In this guide, we will look into using Kubernetes Cluster AutoScaler on the AWS EKS cluster in detail, along with their functionality.
What is a Cluster AutoScaler?
Cluster AutoScaler is a tool designed to automatically scale Kubernetes cluster nodes based on workloads. It supports almost all cloud providers Kubernetes service, such as EKS, AKS, GKE, etc…
It continuously monitors the API server, automatically adds nodes if there are unscheduled Pods because of resources unavailable on nodes, and removes them when no longer needed.
If there are multiple node groups present, the Cluster AutoScaler scales nodes using the node groups that match the specified expander strategy
on the deployment.
There are a total of six expander strategies available, they are:
- least-waste – Select the node group that leaves the least amount of CPU and memory used after scaling.
- random – This is the default expander when no expander is specified, and it is used when there is no problem scaling any node type.
- most-pods – This expander scales the node group, which can schedule most pods.
- least-nodes – Select this to scale the node group, which can schedule pods with minimum nodes.
- price – Scales the node group whose cost is low, check here for more details.
- priority – Select the node group that was assigned by the user in the configuration file.
We can deploy Cluster AutoScaler using two methods:
- Auto-Discovery method – Automatically discovers every node groups ASGs with required tags and scales them if needed.
- Manual method – You have to specify the node groups ASG’s min capacity, maximum capacity, and name.
How does Kubernetes Cluster AutoScaler work?
The workflow diagram of AWS EKS Cluster AutoScaler is given below.
Explanation:
- A manifest is applied to create a deployment on the cluster.
- The API server tells the Scheduler to assign the deployment pods in the nodes.
- These pods are deployed until the resource availability and the remaining pods went to a pending state because of resource unavailable on the node.
- The pod’s pending status is updated to the API server along with the reason why it’s in an ending state.
- The Cluster AutoScaler, which continuously monitors the API server, notices the pods are in a pending state because of resource unavailability.
- The Cluster AutoScaler analyzes the resource requirement and selects the suitable node group based on the specified expander.
- Then, it gets the ASG associated with the node group and uses AWS APIs to request the ASG to scale nodes.
- Once the ASG creates the required nodes, the Scheduler schedules the pods on the new node.
Prerequisites
The prerequisites required for this setup are listed below.
- EKS Cluster
- AWS CLI
- Kubectl
- eksctl
- Permission to create IAM Role and Policy
- Pod Identity agent plugin enabled on the cluster
Setup Cluster AutoScaler on EKS Cluster
Let’s set up a Cluster AutoScaler on the EKS cluster, we will use the auto-discovery
method for this setup.
For the auto-discovery method, make sure the ASGs have the following tags, which are essential for EKS Cluster AutoScaler to find the ASGs automatically.

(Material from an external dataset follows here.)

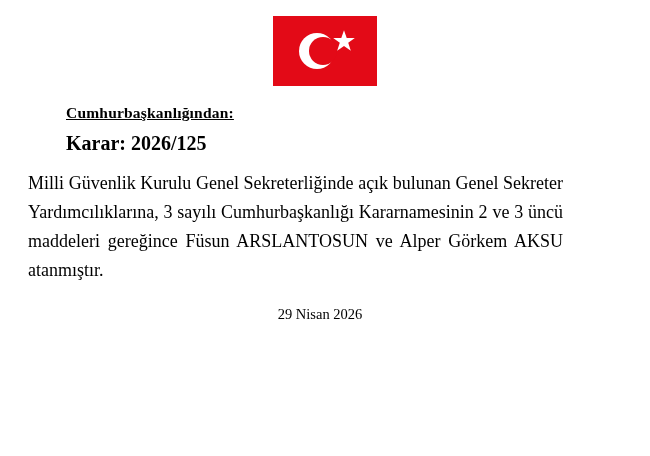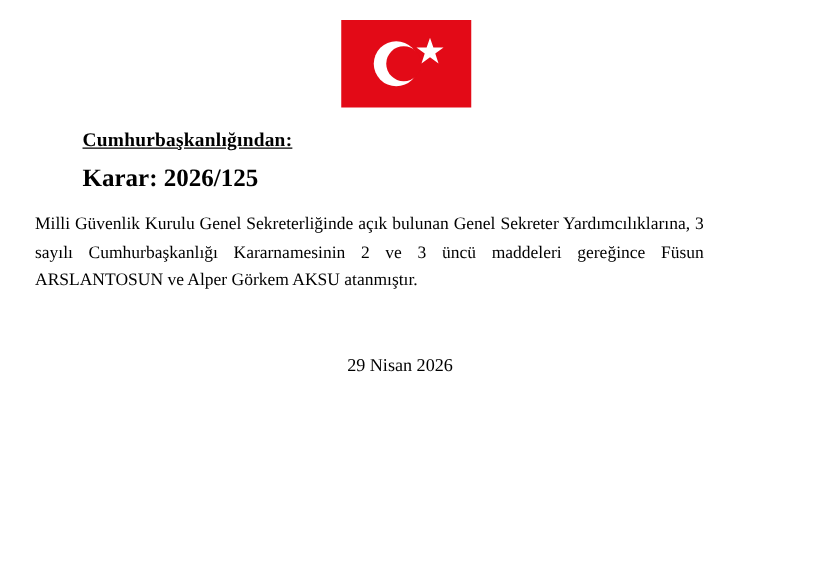"Milli Güvenlik Kurulu Genel" .paragraph { font-size: 14px -> 18px }
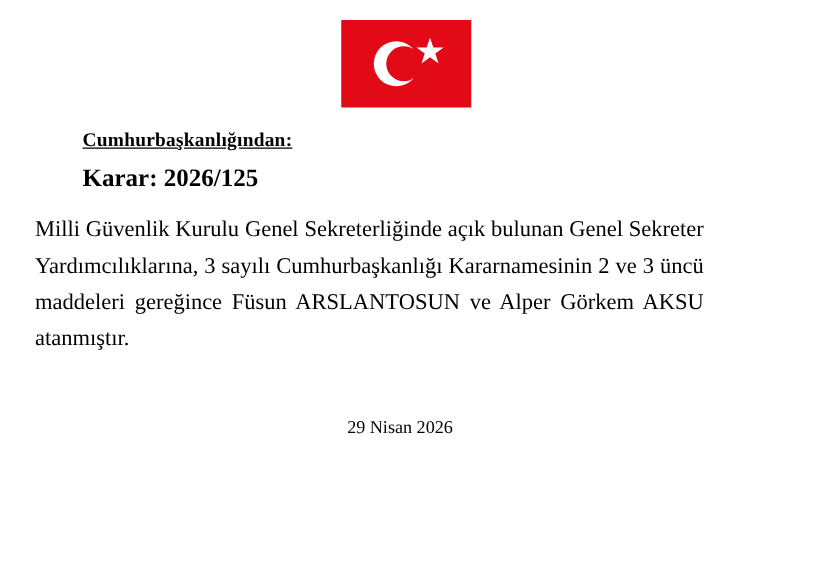"29 Nisan 2026" .date { margin-top: 48px -> 20px }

- k8s.io/cluster-autoscaler/enabled
- k8s.io/cluster-autoscaler/<cluster-name>
The above tags are applied as default to the ASG when you create the node group using eksctl.
These tags might not apply when you create a node group using Terraform or CLI command, make sure the node groups ASG have these tags.
To check if the node groups ASG have the mentioned tag, run the following command to get the names of all the ASG in your AWS.
aws autoscaling describe-auto-scaling-groups --query "AutoScalingGroups[*].AutoScalingGroupName" --output table
Then, run the following command to check the tags assigned to the specific ASG.
aws autoscaling describe-auto-scaling-groups --auto-scaling-group-names <asg-name> --query "AutoScalingGroups[*].Tags" --output table
Update the ASG name in the above command that you want to check the tags; the node groups ASG will have the node group name.
For example, if your node group name is ng-spo
t, then your ASG name will be eks-ng-spot-62ca5663-d8f9-a974-10c3-e0ca52223c7c
.
Now, follow the below steps one by one to set up Cluster AutoScaler on the EKS cluster.
Step 1: Create an IAM Policy
Let’s start with creating an IAM policy for the Cluster AutoScaler, which assigns permission to scale nodes and other required permissions.
First, run the following command to create a JSON file with the required permissions.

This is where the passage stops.